Вздох облегчения вырвался из многих уст, заставив улыбнуться халифа. Визирь Умар, стоявший к нему ближе всех, увидев эту улыбку, с ужасом подумал, что и его дни при дворе великого халифа сочтены.
– А теперь я хочу вознаградить тех, кто оказался этого достоин более остальных. Мудрецам дивана я дарую честь говорить правдиво, не скрывая ни одной мысли и всегда называя вещи своими именами. О да, эта привилегия сначала покажется вам наказанием, но вскоре вы поймете, что честность мудреца состоит именно в том, чтобы не прятаться от мира. Эта привилегия даруется каждому из вас, всем вашим советникам, их слугам и писарям во веки веков.
Молчанием были встречены эти слова халифа. Ибо старшие давно уже не говорили правды, научившись скрывать ее, не говоря, впрочем, ни слова лжи. Те, кто лишь недавно присоединился к сонму мудрейших, были ошарашены подобной милостью и даже напуганы ею.
– Благодарю я своего постельничего, умнейшего Джалал ад-Дина, подарившего нам замечательное зрелище. В благодарность за это уважаемый Джалал ад-Дин будет щедро вознагражден. Я жалую ему весь свой гардероб до последней нательной рубахи и приказываю впредь надевать только это платье. И да будет так во все дни, которые он проведет во дворце и вне оного.
Плечи постельничего широко расправились, но тут же поникли: о, эта великая милость оказалась отличной местью, ибо означала, что впредь он, достойный и уважаемый Джалал ад-Дин, должен ходить голым – халиф-то, как бы высок он ни был, все же на голову ниже гиганта нубийца Джалал ад-Дина. «В отставку, – прошипел Джалал ад-Дин. – Я подам в отставку уже сегодня!»

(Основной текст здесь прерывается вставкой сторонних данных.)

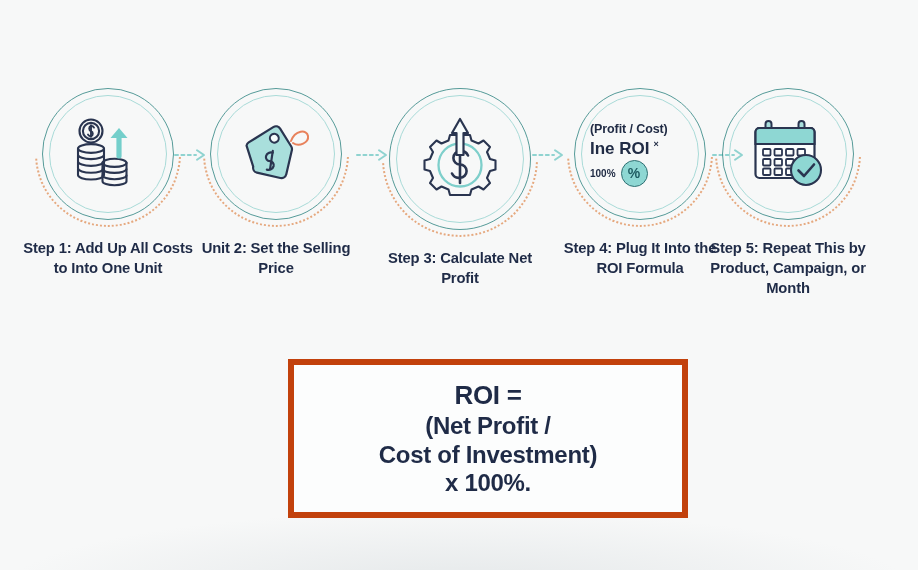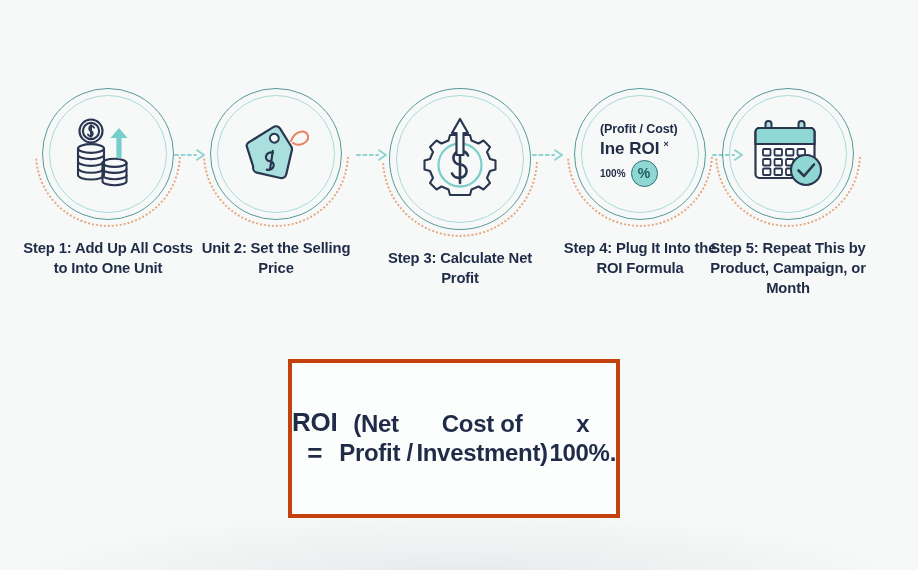"(Profit / Cost)" .badge { justify-content: flex-end -> center }
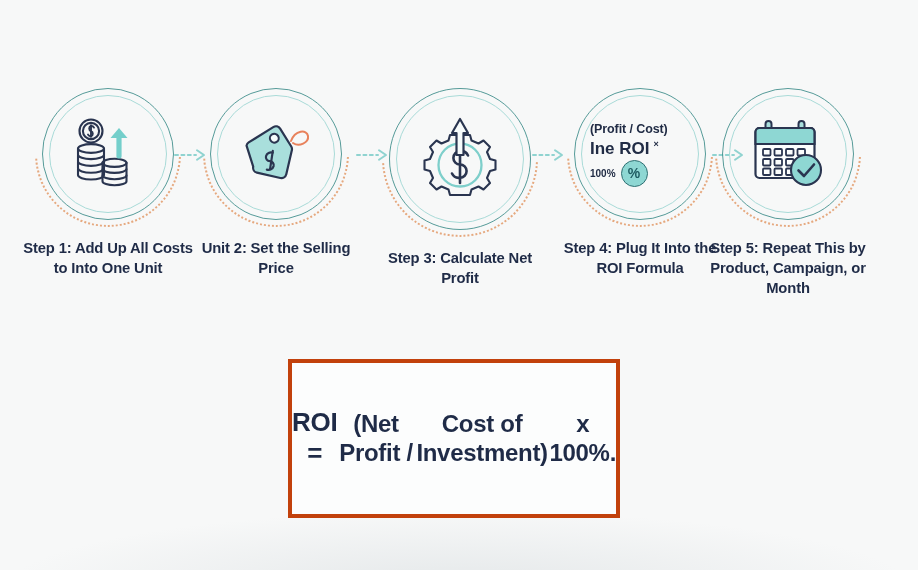"ROI =" #formula-box { border: 4px solid #c2410c -> 6px solid #c2410c; flex-direction: none -> column; width: 332px -> 400px }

– Преисполнен я и великой благодарности своему главному повару. Яства, что подал он к столу моего доверенного человека, были превосходны. Я награждаю этого воистину необыкновенного мастера золотой дзезвой и приказываю, чтобы, начиная с сегодняшнего дня, он пробовал каждое блюдо, подаваемое мне на стол, лично.
О, такого унижения не смог бы вытерпеть никто! Главный повар покраснел, словно обваренный омар. «Я не останусь здесь более одной минуты! Я немедленно покину это место, где меня прилюдно ославили отравителем…»
– Кроме того, о мои добрые сановники, я нижайше кланяюсь своему главному евнуху. Моя благодарность воистину безгранична. И потому я награждаю его высшей наградой нашей прекрасной страны – Орденом Льва. Ибо только человек с львиным сердцем, человек безмерной отваги может каждый день посещать мой гарем и при этом оставаться в здравом уме и доброй памяти.